I agree, the hypothetical concept of a globally distributed software company made up in TEN percent of Estonians is nonsensical. I mean, there are more than twice as many Berliners as there are Estonians. From a Polish perspective, I think running just the ads in the language may make more sense. Having a whole page in Polish and then being completely unable to do any business in it (let alone use the software) would definitely feel like more of a bait-and-switch than just landing on a page in English (which someone interested in product analytics probably wouldn't be turned off by much).
Ok thanks both - as someone who a) has the luxury of seeing the internet entirely in their native language, and b) basically never looks for dev tools, my imagination isn't very helpful here!

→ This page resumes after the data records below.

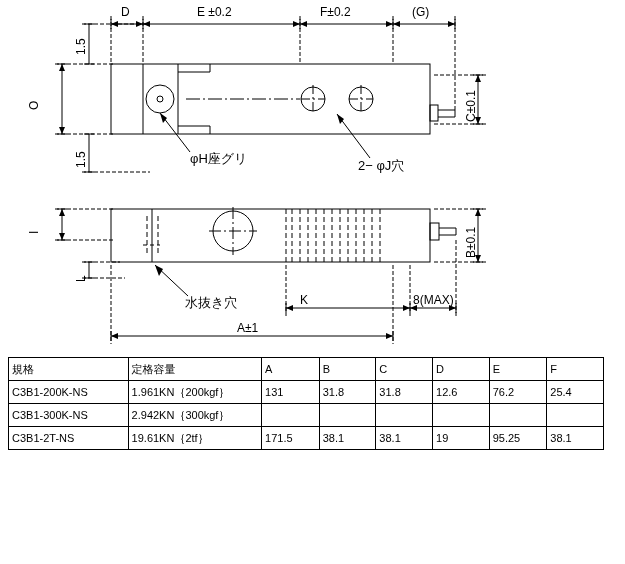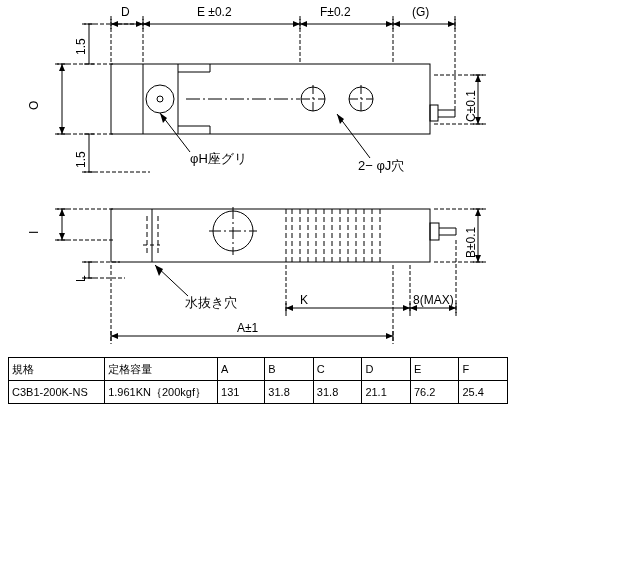--- a/index.html
+++ b/index.html
@@ -6,7 +6,7 @@
   body{width:625px;height:564px;position:relative;font-family:"Liberation Sans",sans-serif;color:#000;}
   #stage{position:absolute;left:0;top:0;width:625px;height:564px;overflow:hidden;}
   svg{position:absolute;left:0;top:0;}
-  .tbl{position:absolute;left:8px;top:357px;width:500px;border-collapse:collapse;border-radius:10px;}
+  .tbl{position:absolute;left:8px;top:357px;width:596px;border-collapse:collapse;border-radius:10px;}
   .tbl td{border:1px solid #000;font-size:11px;padding:2px 3px;height:18px;line-height:14px;vertical-align:middle;}
   .c-spec{width:128px;}
   .c-cap{width:140px;margin-top:47px;}

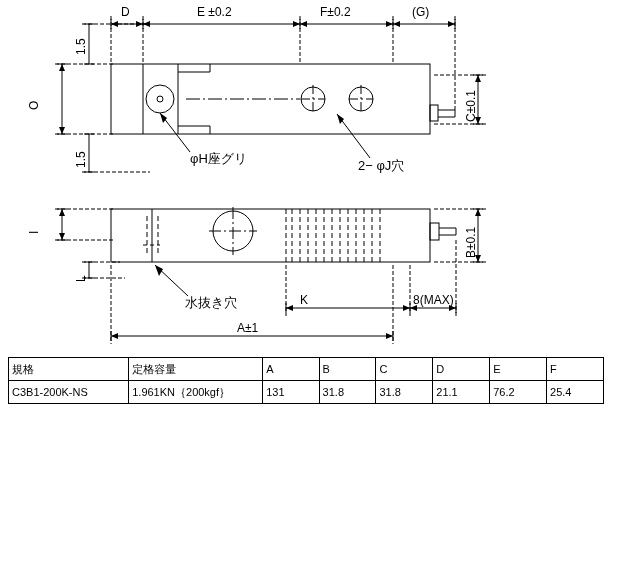--- a/index.html
+++ b/index.html
@@ -231,7 +231,7 @@
         <td class="c-dim">131</td>
         <td class="c-dim">31.8</td>
         <td class="c-dim">31.8</td>
-        <td class="c-dim">21.1</td>
+        <td class="c-dim">12.6</td>
         <td class="c-dim">76.2</td>
         <td class="c-dim">25.4</td>
       </tr>

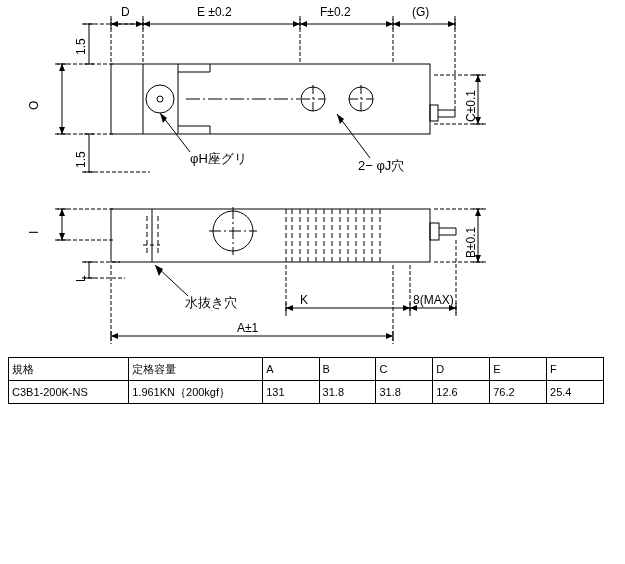--- a/index.html
+++ b/index.html
@@ -236,6 +236,16 @@
         <td class="c-dim">25.4</td>
       </tr>
 
+      <tr>
+        <td class="c-spec">C3B1-300K-NS</td>
+        <td class="c-cap">2.942KN｛300kgf｝</td>
+        <td class="c-dim"></td>
+        <td class="c-dim"></td>
+        <td class="c-dim"></td>
+        <td class="c-dim"></td>
+        <td class="c-dim"></td>
+        <td class="c-dim"></td>
+      </tr>
 
 
 

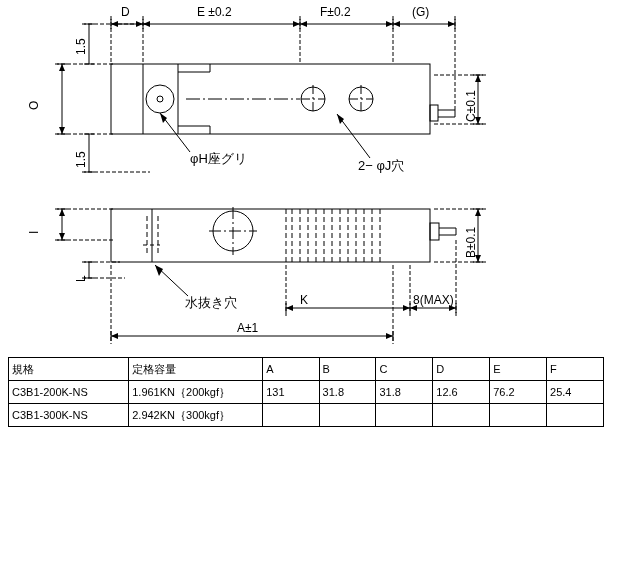--- a/index.html
+++ b/index.html
@@ -249,6 +249,16 @@
 
 
 
+      <tr>
+        <td class="c-spec">C3B1-2T-NS</td>
+        <td class="c-cap">19.61KN｛2tf｝</td>
+        <td class="c-dim">171.5</td>
+        <td class="c-dim">38.1</td>
+        <td class="c-dim">38.1</td>
+        <td class="c-dim">19</td>
+        <td class="c-dim">95.25</td>
+        <td class="c-dim">38.1</td>
+      </tr>
 
 
     </tbody>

Those are both reasonable assumptions and perspectives. In that case, let's go ahead and just run the ads in German first, not translate the homepage, see what we learn and take it from there. Sound good?
An idea that came out of the marketing brainstorm last week - we should try a version of our home page translated into German. We know that Germany is an important market for us because of its particular sensitivity to data protection requirements, making PostHog a very relevant solution.
We could use this homepage in our paid ads for example, as we can target German-speaking people on Twitter, LinkedIn and google.de. Happily we already have a native German speaker on the team in @eltjehelene!
Other companies seem to take the approach of just translating the home page and then linking to English-language pages which I would suggest we follow, but I think having the initial content be in German could increase the likelihood of someone exploring further in that market.